§ Exercise: Please retype every entry as written, and keep the pictures out.

.....

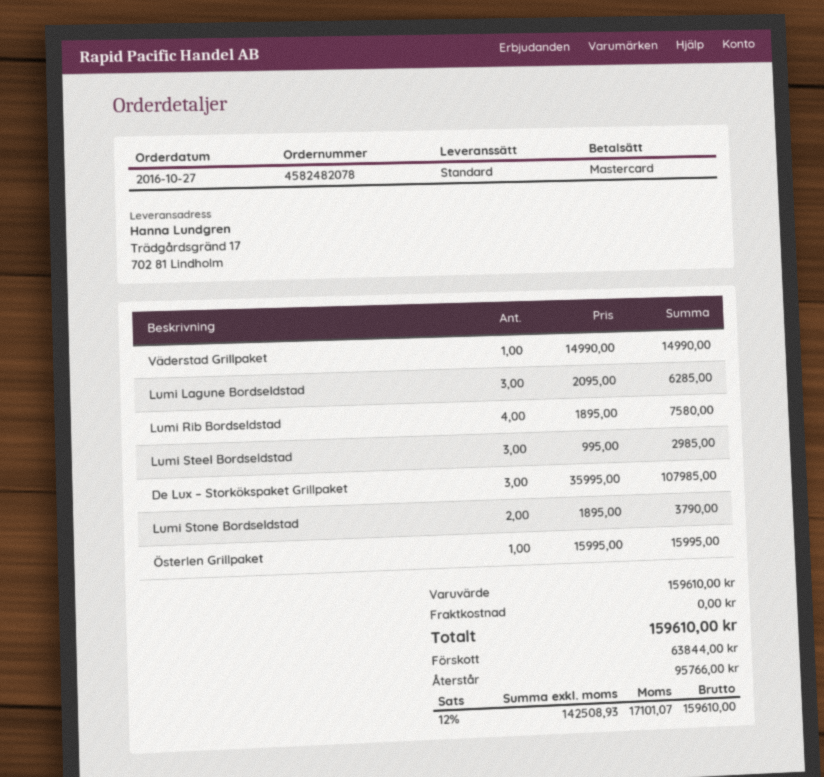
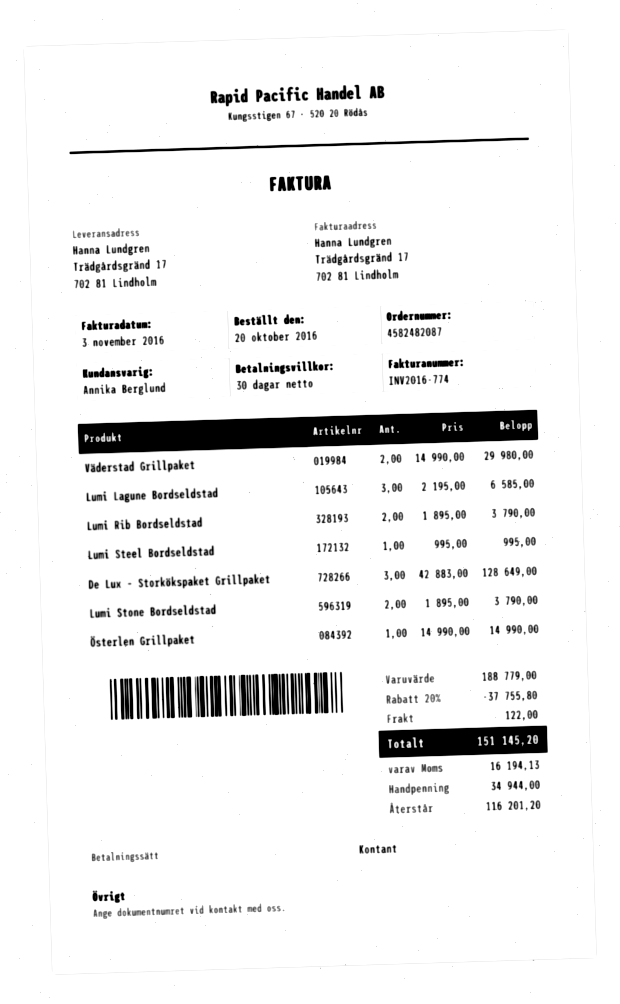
order number: 4582482078 -> 4582482087
order date: 2016-10-27 -> 2016-10-20
payment method: Mastercard -> cash
Väderstad Grillpaket: 1 x 14990.00 = 14990.00 -> 2 x 14990.00 = 29980.00
Lumi Lagune Bordseldstad: 3 x 2095.00 = 6285.00 -> 3 x 2195.00 = 6585.00
Lumi Rib Bordseldstad: 4 x 1895.00 = 7580.00 -> 2 x 1895.00 = 3790.00
Lumi Steel Bordseldstad: 3 x 995.00 = 2985.00 -> 1 x 995.00 = 995.00
De Lux – Storkökspaket Grillpaket: 3 x 35995.00 = 107985.00 -> 3 x 42883.00 = 128649.00
Österlen Grillpaket: 1 x 15995.00 = 15995.00 -> 1 x 14990.00 = 14990.00
subtotal: 159610.00 -> 188779.00
discount: none -> 20% = 37755.80
shipping: 0.00 -> 122.00
tax: 17101.07 -> 16194.13
total: 159610.00 -> 151145.20
deposit: 63844.00 -> 34944.00
balance: 95766.00 -> 116201.20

.....

§ Response:
order number: 4582482078 -> 4582482087
order date: 2016-10-27 -> 2016-10-20
payment method: Mastercard -> cash
Väderstad Grillpaket: 1 x 14990.00 = 14990.00 -> 2 x 14990.00 = 29980.00
Lumi Lagune Bordseldstad: 3 x 2095.00 = 6285.00 -> 3 x 2195.00 = 6585.00
Lumi Rib Bordseldstad: 4 x 1895.00 = 7580.00 -> 2 x 1895.00 = 3790.00
Lumi Steel Bordseldstad: 3 x 995.00 = 2985.00 -> 1 x 995.00 = 995.00
De Lux – Storkökspaket Grillpaket: 3 x 35995.00 = 107985.00 -> 3 x 42883.00 = 128649.00
Österlen Grillpaket: 1 x 15995.00 = 15995.00 -> 1 x 14990.00 = 14990.00
subtotal: 159610.00 -> 188779.00
discount: none -> 20% = 37755.80
shipping: 0.00 -> 122.00
tax: 17101.07 -> 16194.13
total: 159610.00 -> 151145.20
deposit: 63844.00 -> 34944.00
balance: 95766.00 -> 116201.20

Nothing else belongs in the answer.